Bike Sheds, Ducks, and Nuclear Reactors
The other day, I learned a new term, and it was great. I enjoyed this so much because it was a term for a concept I was familiar with but for I had never had a word. I haven’t been this satisfied with a new word since “taking pleasure in seeing bad things happen to your enemies” was replaced with “schadenfreude.” I was listening to an episode of the Herding Code podcast from this past summer, and Nik Molnar described something called “bike shedding.”
This colloquialism is derived from an argument made by a man named C. Northcote Parkinson and later called “Parkinson’s Law of Triviality” that more debate within organizations surrounds trivial issues than extremely important ones.
Parkinson’s Law, Explained
Here’s a quick recap of his argument. He discusses a fictional committee with three items on its agenda: approving an atomic reactor, approving a bike shed, and approving a year’s supply of refreshments for committee meetings. The reactor is approved with almost no discussion since it is so staggeringly complicated and expensive than no one can really wrap their heads around it. A lot more arguing will be done about the bike shed, since committee members are substantially more likely to understand the particulars of construction, the cost of materials, etc. The most arguing, however, will be reserved for the subject of which drinks to have a the next meeting, since everyone understands and has an opinion about that.
This is human nature as I’ve experienced it, almost without exception. I can’t tell you how many preposterous meeting discussions have shaved precious hours off of my life while people argue about the most ridiculous things.
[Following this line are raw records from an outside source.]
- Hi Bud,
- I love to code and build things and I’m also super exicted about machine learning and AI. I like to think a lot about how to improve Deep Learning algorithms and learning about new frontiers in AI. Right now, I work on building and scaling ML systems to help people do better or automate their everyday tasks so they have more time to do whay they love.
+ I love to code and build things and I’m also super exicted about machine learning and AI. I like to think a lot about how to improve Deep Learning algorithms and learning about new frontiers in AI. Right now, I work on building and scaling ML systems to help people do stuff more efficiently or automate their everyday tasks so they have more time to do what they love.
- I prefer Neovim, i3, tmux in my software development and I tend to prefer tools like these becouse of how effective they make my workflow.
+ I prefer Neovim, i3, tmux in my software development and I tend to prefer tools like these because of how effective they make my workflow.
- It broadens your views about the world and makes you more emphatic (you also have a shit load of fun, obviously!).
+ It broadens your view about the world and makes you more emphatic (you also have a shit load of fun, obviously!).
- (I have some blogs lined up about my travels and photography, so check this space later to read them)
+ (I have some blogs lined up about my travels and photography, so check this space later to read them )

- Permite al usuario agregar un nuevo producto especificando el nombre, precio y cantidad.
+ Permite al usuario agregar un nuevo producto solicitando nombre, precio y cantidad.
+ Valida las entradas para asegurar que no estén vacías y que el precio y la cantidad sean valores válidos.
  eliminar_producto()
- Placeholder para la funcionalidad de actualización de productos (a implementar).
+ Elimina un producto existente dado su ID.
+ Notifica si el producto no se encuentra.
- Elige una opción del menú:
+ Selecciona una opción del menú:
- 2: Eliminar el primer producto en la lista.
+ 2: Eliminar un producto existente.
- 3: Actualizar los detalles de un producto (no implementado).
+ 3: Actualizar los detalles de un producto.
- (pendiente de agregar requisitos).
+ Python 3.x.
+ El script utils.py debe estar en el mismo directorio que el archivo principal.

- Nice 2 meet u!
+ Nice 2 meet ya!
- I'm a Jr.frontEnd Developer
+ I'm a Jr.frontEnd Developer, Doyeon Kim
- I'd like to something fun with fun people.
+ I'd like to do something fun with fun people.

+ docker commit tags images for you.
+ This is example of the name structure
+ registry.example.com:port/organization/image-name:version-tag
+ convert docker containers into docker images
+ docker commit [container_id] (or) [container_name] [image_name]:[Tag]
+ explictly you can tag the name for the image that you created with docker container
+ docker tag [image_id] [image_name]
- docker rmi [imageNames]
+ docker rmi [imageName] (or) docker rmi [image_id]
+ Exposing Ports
One of the most common that comes to mind is people who are about to drive somewhere 20 minutes away spending 5-10 minutes arguing about which streets to take en route.
Introducing a Duck
In the life of a programmer, this phenomenon often has special and specific significance. On the Wikipedia page I linked, I also noticed a reference to a fun Jeff Atwood post about awesome programming terms that had been coined by respondents to an old Stack Overflow question. Take a look at number five, a “duck”:
A feature added for no other reason than to draw management attention and be removed, thus avoiding unnecessary changes in other aspects of the product.
I don’t know if I actually invented this term or not, but I am certainly not the originator of the story that spawned it.
This started as a piece of Interplay corporate lore. It was well known that producers (a game industry position, roughly equivalent to PMs) had to make a change to everything that was done. The assumption was that subconsciously they felt that if they didn’t, they weren’t adding value.
The artist working on the queen animations for Battle Chess was aware of this tendency, and came up with an innovative solution. He did the animations for the queen the way that he felt would be best, with one addition: he gave the queen a pet duck. He animated this duck through all of the queen’s animations, had it flapping around the corners. He also took great care to make sure that it never overlapped the “actual” animation.
Eventually, it came time for the producer to review the animation set for the queen. The producer sat down and watched all of the animations. When they were done, he turned to the artist and said, “that looks great. Just one thing – get rid of the duck.”
Ducks, Applied
When I saw this, I actually guffawed at my desk. I didn’t do that just because I found this funny — I have actually employed this strategy in the past, and I see that I am not alone in my rank cynicism in a world of Parkinson’s Law of Triviality. It definitely seems that project management types, particularly ones that were never technical (or at least never any good at it), feel a great need to seize upon something that they can understand and offer an opinion on that thing in the form of an edict in order basically to assert some kind of dominance.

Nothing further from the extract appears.